Plus encore, François Bayrou ne veut pas se contenter, en matière de prise en charge des dépenses de soins, de reconduire à l’identique le périmètre d’intervention de la Sécurité sociale : il veut également l’étendre. Afin notamment d’améliorer le niveau du financement des établissements de soins, il a annoncé une “hausse notable” de l’objectif national des dépenses d’assurance maladie (ONDAM). Bien que la branche maladie de la Sécurité sociale soit une autre grande contributrice au déficit et à l’endettement publics, le Premier ministre a décidément de grands projets d’expansion pour elle.
Un budget social sponsorisé par le Père Noël
En prenant connaissance de la déclaration de politique générale de François Bayrou, un observateur non informé de l’état déplorable des finances publiques de la France – quelqu’un qui, par exemple, serait ressortissant d’un pays non relié à l’internet… – aurait tout à fait pu en déduire que notre pays se trouve dans une situation économique florissante et que l’Etat dispose d’excédents budgétaires à redistribuer généreusement à la population. Comme personne ne l’ignore, les choses se présentent hélas dans les faits sous un jour bien plus sombre. Rien que sur 2025, en l’absence de mesures correctives fortes, le déficit de la Sécurité sociale évoluerait à 25 milliards d’euros au moins. A horizon de la fin de la décennie, les 100 milliards de déficits cumulés pourraient être allègrement dépassés.
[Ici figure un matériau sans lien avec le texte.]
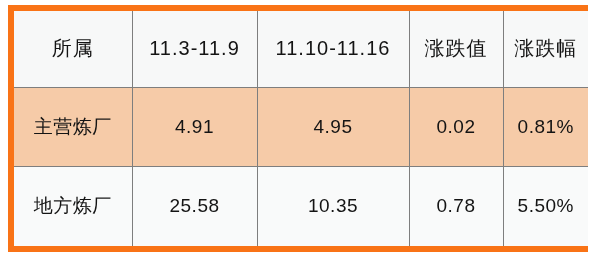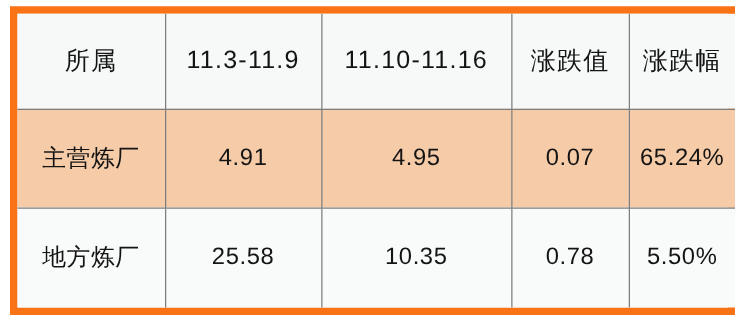--- a/index.html
+++ b/index.html
@@ -91,22 +91,22 @@
         <td>11.3-11.9</td>
         <td>11.10-11.16</td>
         <td class="cn-label">涨跌值</td>
         <td class="cn-label">涨跌幅</td>
       </tr>
 
       <tr class="row-peach">
         <td class="cn-label">主营炼厂</td>
         <td>4.91</td>
         <td>4.95</td>
-        <td>0.07</td>
-        <td>65.24%</td>
+        <td>0.02</td>
+        <td>0.81%</td>
       </tr>
 
       <tr class="row-plain">
         <td class="cn-label">地方炼厂</td>
         <td>25.58</td>
         <td>10.35</td>
         <td>0.78</td>
         <td>5.50%</td>
       </tr>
On l’a compris : tel qu’esquissé par le Premier ministre, le budget social de la nation pour 2025 s’apparente, en l’état, à une nouvelle tournée du Père Noël. Bien entendu, comme toute tournée du Père Noël, elle sera, inévitablement, financée, de différentes manières et à plus ou moins long terme – cotisations, taxes, tensions sur l’emploi, endettement, par exemple – par les destinataires de ses largesses.